Since the 19th century, studies have shown a social class mortality gradient for various diseases. (David and Collins). Individuals from lower socioeconomic backgrounds are exposed to a variety of risk factors throughout their life history, which can manifest in poor health. Impoverished neighborhoods can negatively impact the health of African Americans by increasing their risk of pollution, childhood crime, discrimination, economic hardships, and other risk factors that collectively contribute to chronic stress and other detrimental effects on adult health (Aroke et al.).
Environmental racism is another significant factor at play. Marginalized populations are disproportionately affected by environmental hazards such as toxic waste, landfills, and other pollution, contributing to health problems that arise from increased exposure to hazardous pollutants. These hazards directly influence the racial disparity in birth outcomes. Elevated levels of lead in the blood of African-American women living in polluted environments are associated with poor birth outcomes (David and Collins).
One misconception is that racial health disparities are only due to inequalities and discrimination within the healthcare system. David counters this by explaining that “only about 10% of the difference in survival outcome between one population and another population can be explained by differential access to medical care. Instead, vast amounts of the difference are due to different life situations such as housing, nutrition, education—access to a variety of similar factors.”

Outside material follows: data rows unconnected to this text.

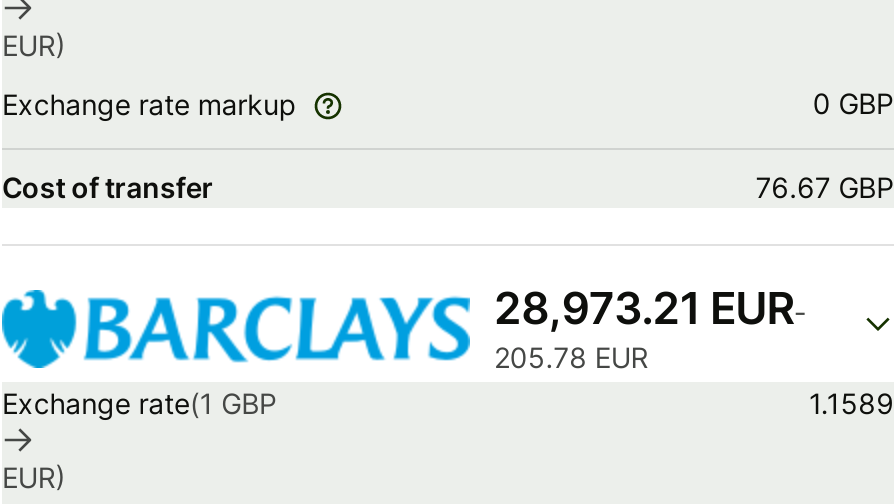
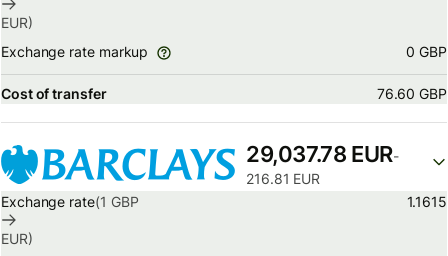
- 76.67 GBP
+ 76.60 GBP

- 28,973.21 EUR-
+ 29,037.78 EUR-

- 205.78 EUR
+ 216.81 EUR

- 1.1589
+ 1.1615
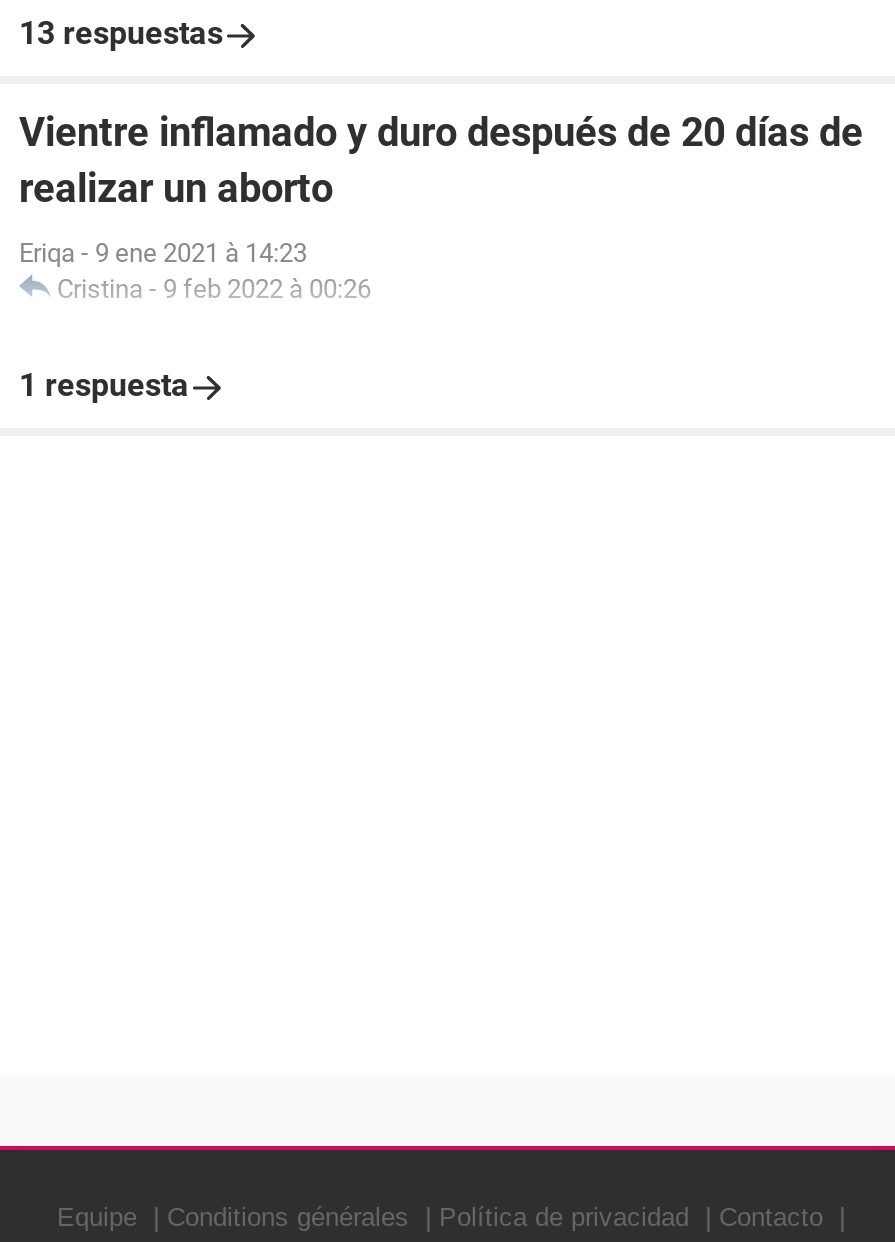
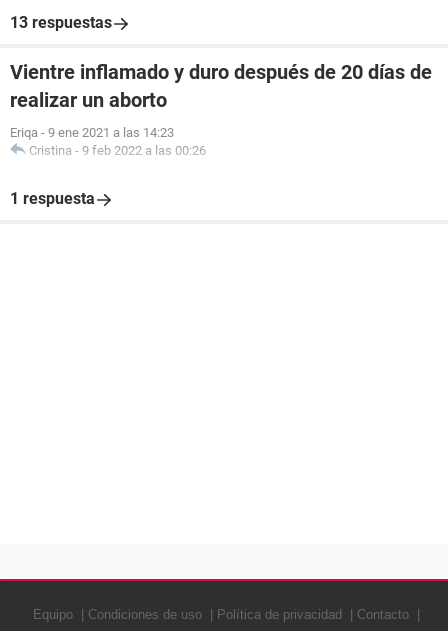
- Eriqa - 9 ene 2021 à 14:23
- Cristina - 9 feb 2022 à 00:26
+ Eriqa - 9 ene 2021 a las 14:23
+ Cristina - 9 feb 2022 a las 00:26

- Equipe
- Conditions générales
+ Equipo
+ Condiciones de uso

“Racist systems will continue to impact us, whether we acknowledge them or not. I believe it is essential for providers of color to create space and community, [to] be aware of how it may impact us throughout the day, and recognize our own biases and triggers,” Edwards suggested.
David offers a similar perspective by suggesting that care providers should be cognizant of their patients’ difficulties: “I mean life is complicated. If people don’t have their own family and environmental systems working well and to their benefit, there are stresses that the doctor or nurse or other provider are poorly equipped to help them with. […] It’s very important to try, as the care provider, to try to offer those things as best you can—if nothing else, as a show of solidarity and understanding.” On top of all the systemic difficulties they already have, it’s the provider’s responsibility to foster an environment of trust and understanding for the patient. Otherwise, failure to acknowledge the social contexts of their patients’ lives is often articulated in patient dissatisfaction and inadequate care. Edwards advocates that “it’s important for providers to be a part of the solution, and recognize the history of mistrust with communities, especially Black communities due to history of medical maltreatment. Patient trust doesn’t develop overnight, it takes time and good reliability. Additionally, having providers that look like their patients help improve communication and build trust.”
Although care providers cannot completely mitigate the risks of their patients at the individual level, it is important to note that social, economic, and political progress can work toward eliminating these health disparities by focusing on the social and environmental differences between populations.
The nature of racism as a “socially generated but physiologically disruptive force” lends itself to the idea that the “physiological consequences created by racial and economic inequality are not inalterable”Goosby and Heidbrink
However, this requires that the stresses associated with being part of a marginalized population are addressed, and that the physiological consequences of racism are remedied by targeting the underlying systemic and interpersonal mechanisms through which discrimination functions. Otherwise, the pervasive effects of these health disparities will continue to transcend generations and physiologically deteriorate and threaten the lives of the unborn.